_WHAT IS NEEDED_
Would you restate the full listing word for word and omit its pictures?
EXTRACTED INFORMATION START
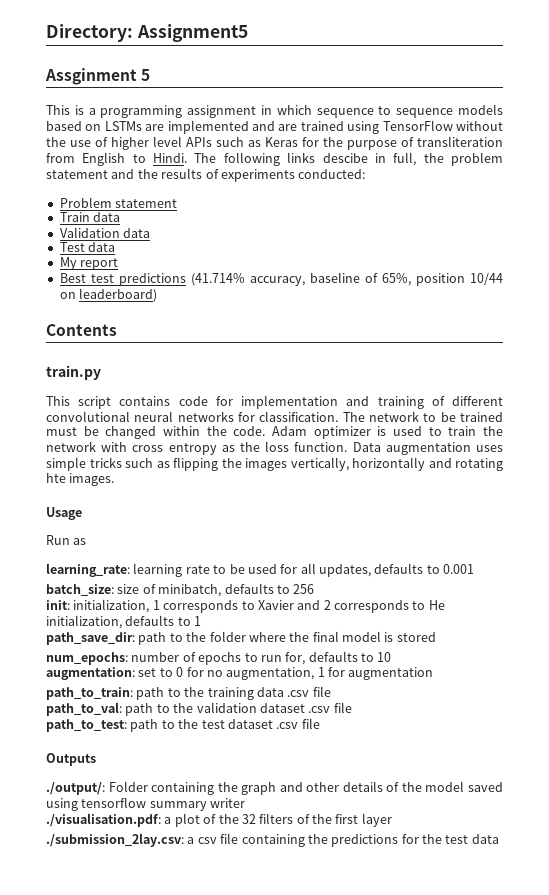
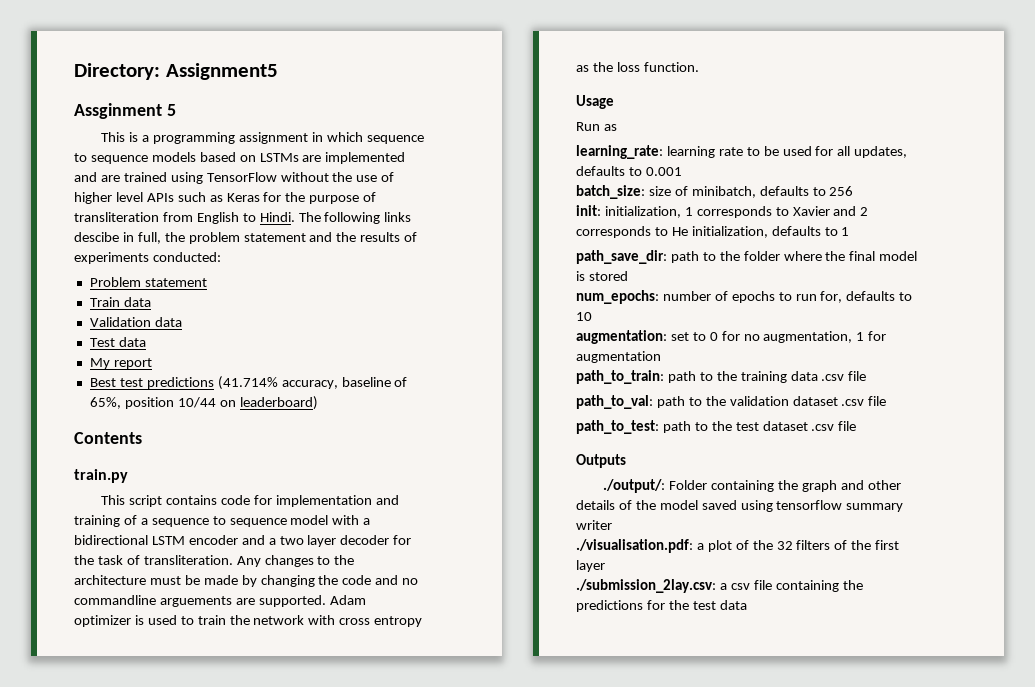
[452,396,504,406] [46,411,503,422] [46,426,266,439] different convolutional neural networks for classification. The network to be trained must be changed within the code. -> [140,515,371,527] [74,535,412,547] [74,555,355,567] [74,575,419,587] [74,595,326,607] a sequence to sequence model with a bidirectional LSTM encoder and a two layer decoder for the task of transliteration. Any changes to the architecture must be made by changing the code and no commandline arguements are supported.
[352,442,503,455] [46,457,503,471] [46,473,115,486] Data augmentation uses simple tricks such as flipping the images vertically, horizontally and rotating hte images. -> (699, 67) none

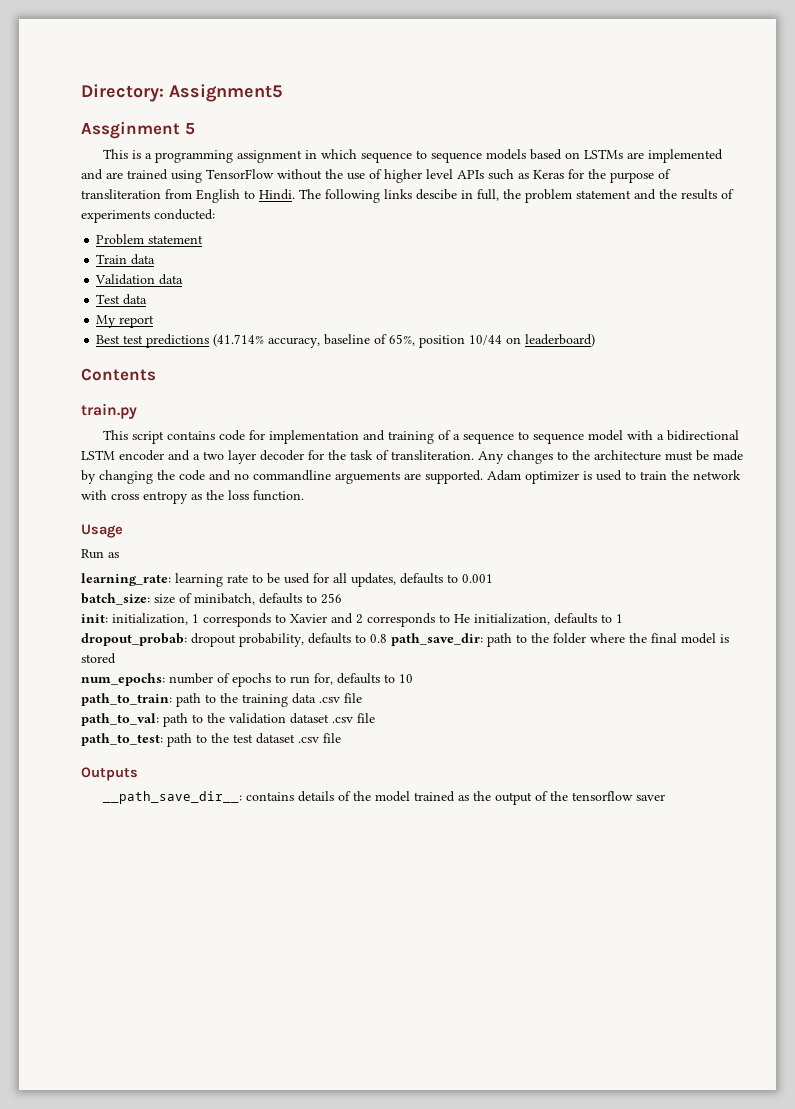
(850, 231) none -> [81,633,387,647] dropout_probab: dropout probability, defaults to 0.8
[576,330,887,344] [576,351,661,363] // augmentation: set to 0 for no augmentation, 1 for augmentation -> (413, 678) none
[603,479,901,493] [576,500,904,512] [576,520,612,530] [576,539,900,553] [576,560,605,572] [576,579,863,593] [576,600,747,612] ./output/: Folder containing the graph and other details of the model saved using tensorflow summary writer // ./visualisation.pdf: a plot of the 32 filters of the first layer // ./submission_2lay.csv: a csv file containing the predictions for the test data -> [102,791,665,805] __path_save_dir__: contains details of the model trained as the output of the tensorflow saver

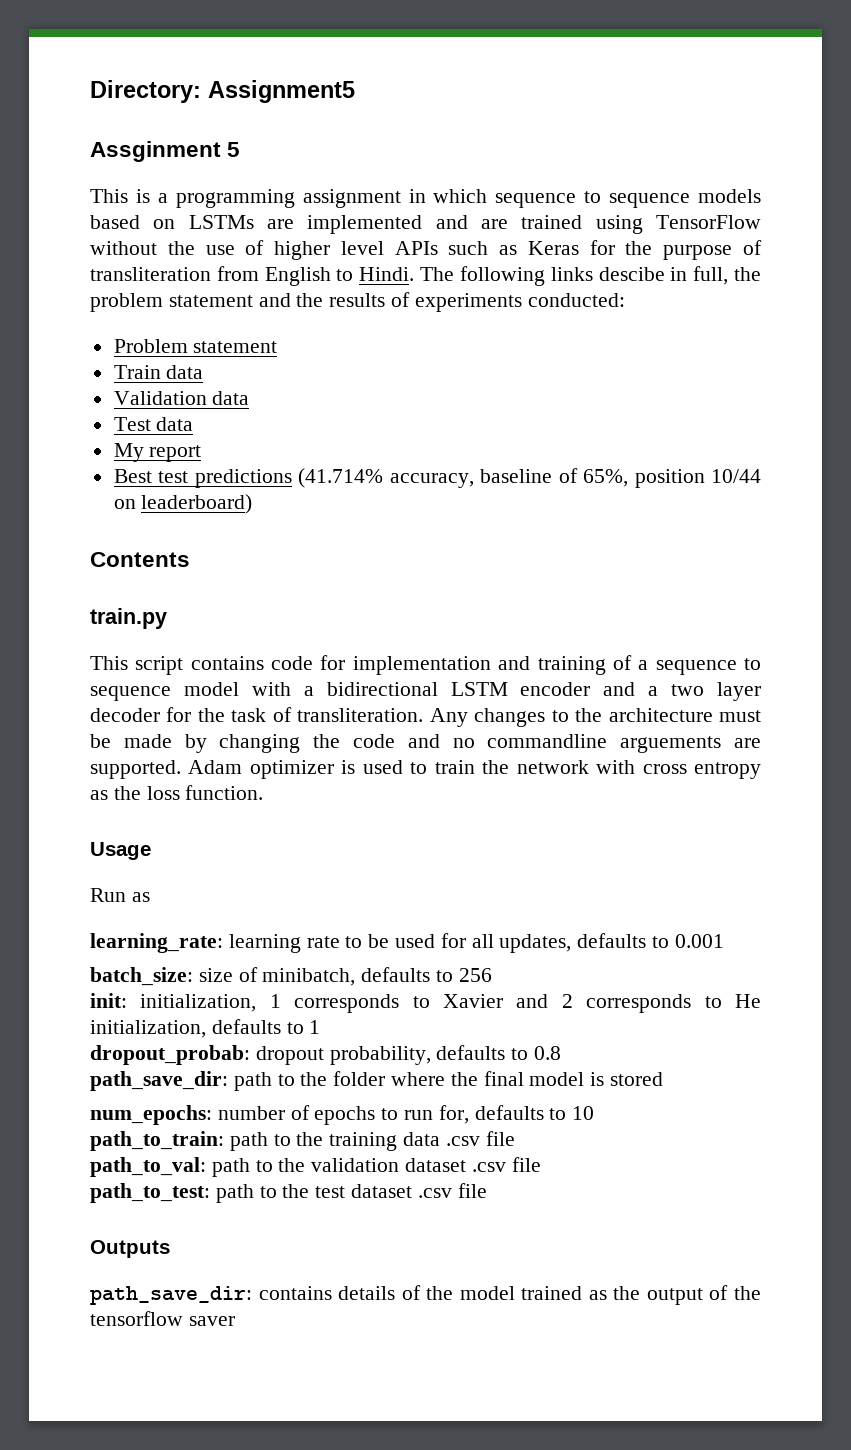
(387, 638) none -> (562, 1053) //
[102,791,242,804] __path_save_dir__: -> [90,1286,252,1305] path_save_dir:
EXTRACTED INFORMATION END
_EXERCISE RESULT_
[452,396,504,406] [46,411,503,422] [46,426,266,439] different convolutional neural networks for classification. The network to be trained must be changed within the code. -> [140,515,371,527] [74,535,412,547] [74,555,355,567] [74,575,419,587] [74,595,326,607] a sequence to sequence model with a bidirectional LSTM encoder and a two layer decoder for the task of transliteration. Any changes to the architecture must be made by changing the code and no commandline arguements are supported.
[352,442,503,455] [46,457,503,471] [46,473,115,486] Data augmentation uses simple tricks such as flipping the images vertically, horizontally and rotating hte images. -> (699, 67) none

(850, 231) none -> [81,633,387,647] dropout_probab: dropout probability, defaults to 0.8
[576,330,887,344] [576,351,661,363] // augmentation: set to 0 for no augmentation, 1 for augmentation -> (413, 678) none
[603,479,901,493] [576,500,904,512] [576,520,612,530] [576,539,900,553] [576,560,605,572] [576,579,863,593] [576,600,747,612] ./output/: Folder containing the graph and other details of the model saved using tensorflow summary writer // ./visualisation.pdf: a plot of the 32 filters of the first layer // ./submission_2lay.csv: a csv file containing the predictions for the test data -> [102,791,665,805] __path_save_dir__: contains details of the model trained as the output of the tensorflow saver

(387, 638) none -> (562, 1053) //
[102,791,242,804] __path_save_dir__: -> [90,1286,252,1305] path_save_dir:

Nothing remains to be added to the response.